Difference listings
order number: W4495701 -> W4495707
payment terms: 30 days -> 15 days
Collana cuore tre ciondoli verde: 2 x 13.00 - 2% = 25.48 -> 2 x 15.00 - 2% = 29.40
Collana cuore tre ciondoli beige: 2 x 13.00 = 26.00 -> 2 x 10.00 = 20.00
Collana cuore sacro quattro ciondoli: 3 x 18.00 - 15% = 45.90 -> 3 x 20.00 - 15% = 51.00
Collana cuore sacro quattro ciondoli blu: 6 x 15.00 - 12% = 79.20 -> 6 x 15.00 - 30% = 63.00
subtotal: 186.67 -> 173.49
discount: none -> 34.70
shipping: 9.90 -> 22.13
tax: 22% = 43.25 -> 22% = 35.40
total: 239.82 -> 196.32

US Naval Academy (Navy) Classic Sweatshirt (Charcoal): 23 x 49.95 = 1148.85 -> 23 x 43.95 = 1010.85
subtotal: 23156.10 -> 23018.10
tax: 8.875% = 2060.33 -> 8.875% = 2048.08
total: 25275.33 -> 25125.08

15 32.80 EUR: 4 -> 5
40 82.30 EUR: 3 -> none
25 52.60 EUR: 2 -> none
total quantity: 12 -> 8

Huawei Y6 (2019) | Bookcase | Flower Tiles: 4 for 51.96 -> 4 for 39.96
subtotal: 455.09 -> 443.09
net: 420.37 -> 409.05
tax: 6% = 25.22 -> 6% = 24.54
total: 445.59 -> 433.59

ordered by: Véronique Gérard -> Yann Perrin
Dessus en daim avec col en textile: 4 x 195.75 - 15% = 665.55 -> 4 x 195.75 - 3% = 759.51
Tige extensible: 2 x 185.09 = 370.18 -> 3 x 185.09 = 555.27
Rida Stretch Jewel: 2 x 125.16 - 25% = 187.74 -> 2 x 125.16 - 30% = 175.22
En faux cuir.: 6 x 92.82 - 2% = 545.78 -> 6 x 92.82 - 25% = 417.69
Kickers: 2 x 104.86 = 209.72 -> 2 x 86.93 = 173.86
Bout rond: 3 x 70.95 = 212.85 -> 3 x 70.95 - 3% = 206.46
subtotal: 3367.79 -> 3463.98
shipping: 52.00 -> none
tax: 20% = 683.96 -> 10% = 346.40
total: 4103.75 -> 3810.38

▸ HOW TO COMPLETE THIS TASK
Return all of the above records exactly, leaving no line out.

▸ RESULT OF THE TASK
order number: W4495701 -> W4495707
payment terms: 30 days -> 15 days
Collana cuore tre ciondoli verde: 2 x 13.00 - 2% = 25.48 -> 2 x 15.00 - 2% = 29.40
Collana cuore tre ciondoli beige: 2 x 13.00 = 26.00 -> 2 x 10.00 = 20.00
Collana cuore sacro quattro ciondoli: 3 x 18.00 - 15% = 45.90 -> 3 x 20.00 - 15% = 51.00
Collana cuore sacro quattro ciondoli blu: 6 x 15.00 - 12% = 79.20 -> 6 x 15.00 - 30% = 63.00
subtotal: 186.67 -> 173.49
discount: none -> 34.70
shipping: 9.90 -> 22.13
tax: 22% = 43.25 -> 22% = 35.40
total: 239.82 -> 196.32

US Naval Academy (Navy) Classic Sweatshirt (Charcoal): 23 x 49.95 = 1148.85 -> 23 x 43.95 = 1010.85
subtotal: 23156.10 -> 23018.10
tax: 8.875% = 2060.33 -> 8.875% = 2048.08
total: 25275.33 -> 25125.08

15 32.80 EUR: 4 -> 5
40 82.30 EUR: 3 -> none
25 52.60 EUR: 2 -> none
total quantity: 12 -> 8

Huawei Y6 (2019) | Bookcase | Flower Tiles: 4 for 51.96 -> 4 for 39.96
subtotal: 455.09 -> 443.09
net: 420.37 -> 409.05
tax: 6% = 25.22 -> 6% = 24.54
total: 445.59 -> 433.59

ordered by: Véronique Gérard -> Yann Perrin
Dessus en daim avec col en textile: 4 x 195.75 - 15% = 665.55 -> 4 x 195.75 - 3% = 759.51
Tige extensible: 2 x 185.09 = 370.18 -> 3 x 185.09 = 555.27
Rida Stretch Jewel: 2 x 125.16 - 25% = 187.74 -> 2 x 125.16 - 30% = 175.22
En faux cuir.: 6 x 92.82 - 2% = 545.78 -> 6 x 92.82 - 25% = 417.69
Kickers: 2 x 104.86 = 209.72 -> 2 x 86.93 = 173.86
Bout rond: 3 x 70.95 = 212.85 -> 3 x 70.95 - 3% = 206.46
subtotal: 3367.79 -> 3463.98
shipping: 52.00 -> none
tax: 20% = 683.96 -> 10% = 346.40
total: 4103.75 -> 3810.38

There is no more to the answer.